Mi pare che l’autolesionismo riscuota ancora un grande successo tra i mortali, ma io non sono un modaiolo e il mio stile è minimalista. Non v’è uno sguardo esterno nel quale io mi specchi e talora mi chiedo dove sia andata a schiantarsi quell’intesa embrionale che mi mostrò più volte i suoi baluginii.

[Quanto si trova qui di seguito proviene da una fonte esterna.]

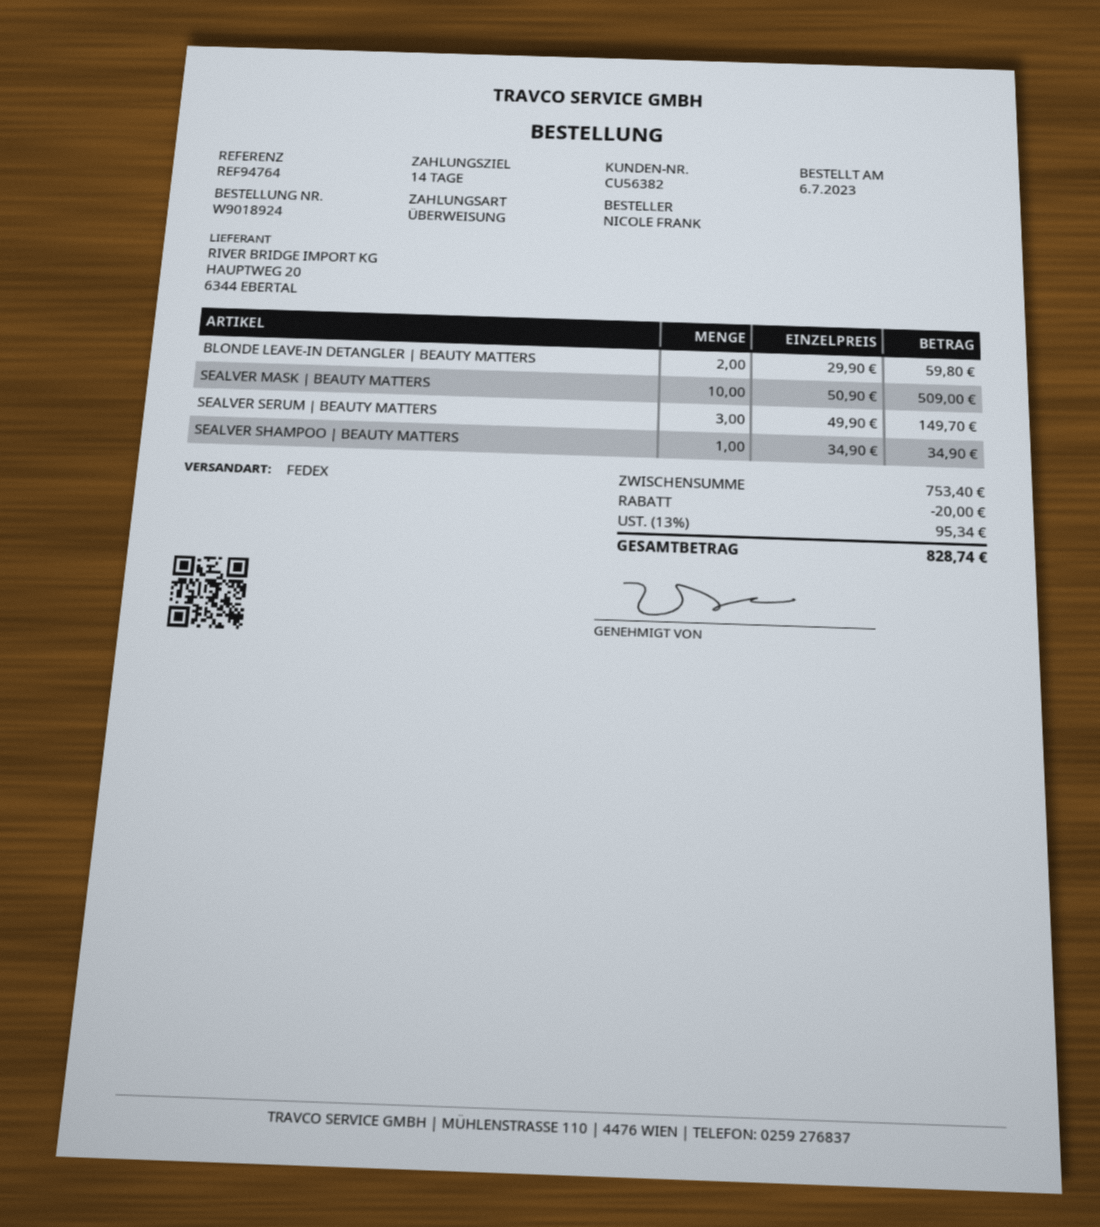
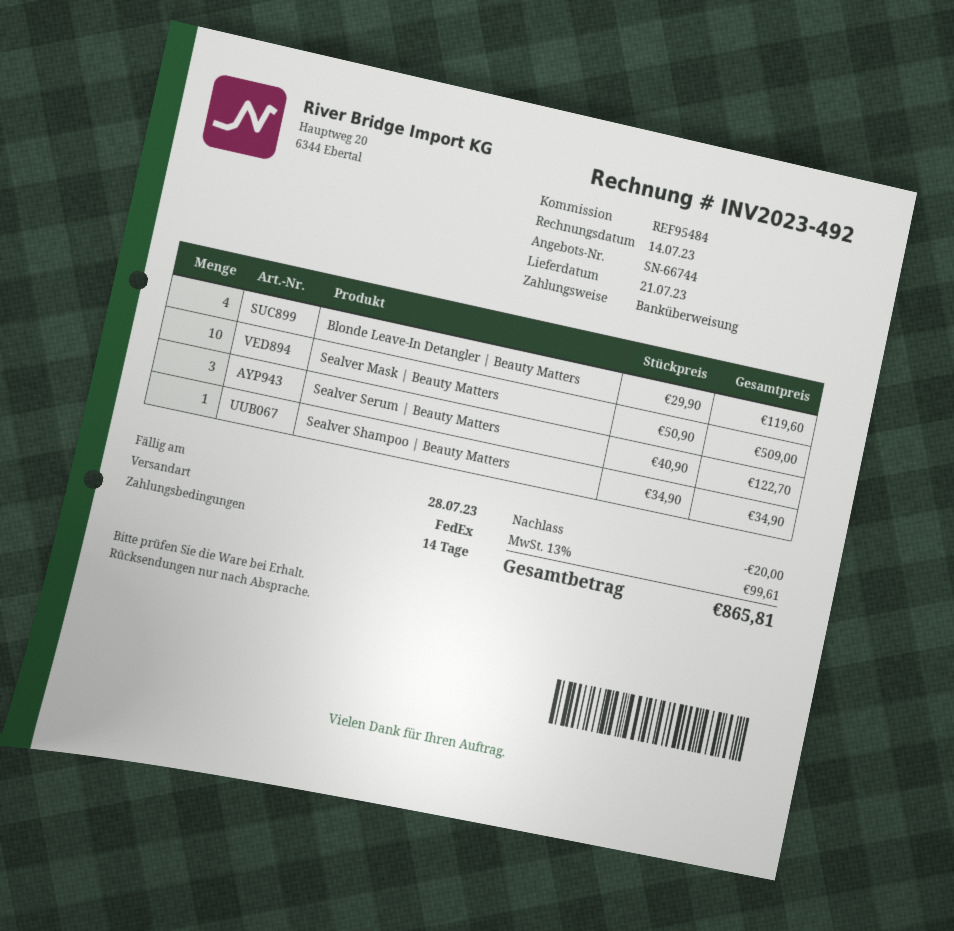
reference: REF94764 -> REF95484
BLONDE LEAVE-IN DETANGLER | BEAUTY MATTERS: 2 x 29.90 = 59.80 -> 4 x 29.90 = 119.60
SEALVER SERUM | BEAUTY MATTERS: 3 x 49.90 = 149.70 -> 3 x 40.90 = 122.70
tax: 13% = 95.34 -> 13% = 99.61
total: 828.74 -> 865.81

Dalla via di Damasco alla via d’estinzione il passo è più breve di quello che prova a farsi più lungo della gamba, però in qualche modo l’uno è conseguenza dell’altro. Mi affaccio sulla realtà del presente e scorgo residui temporali che vengono dagli antipodi di Crono. Se ogni tanto incontrassi qualche fantasma gli chiederei quanto tempo mi rimane da vivere, ma la mia estrema lucidità mi preclude ogni allucinazione di servizio. Non so cosa mi riservi il domani e dubito che possa prenotare un tavolo per sbracarmi in tutta la mia ontologia. Con i miei simili parlo di cose che ci rendono diversi e ci pongono a distanze siderali. A carnevale lancerò fonemi e il resto dell’anno coriandoli: ne guadagnerà la reciproca comprensione tra me e chi non è me.
Sarebbe bello se certe storture genetiche fossero correggibili a penna e se in virtù di ciò i costi di cancelleria superassero a buona ragione i fondi per la ricerca sulle malattie rare. Fantasticare è un po’ morire, ma pare che anche vivere non faccia bene. Sono contento di me stesso e mi voglio un grande bene, perciò mi reputo un privilegiato. Cosa farei di me se fossi circondato da tante persone e mi mancasse proprio la mia vicinanza? Certo, una cosa non esclude per forza l’altra, ma a me va bene il primato dell’amor proprio. I punti di contatto non sono astrazioni matematiche e non basta teorizzarne l’esistenza affinché essi si palesino: io non ne ho e non faccio mai finta di possederne qualcuno nello scantinato o nell’alto dei cieli. Posso fare un po’ d’import ed export di frasi fatte dai cinesi, ma ormai anche il confucianesimo è inflazionato dalla crescita demografica.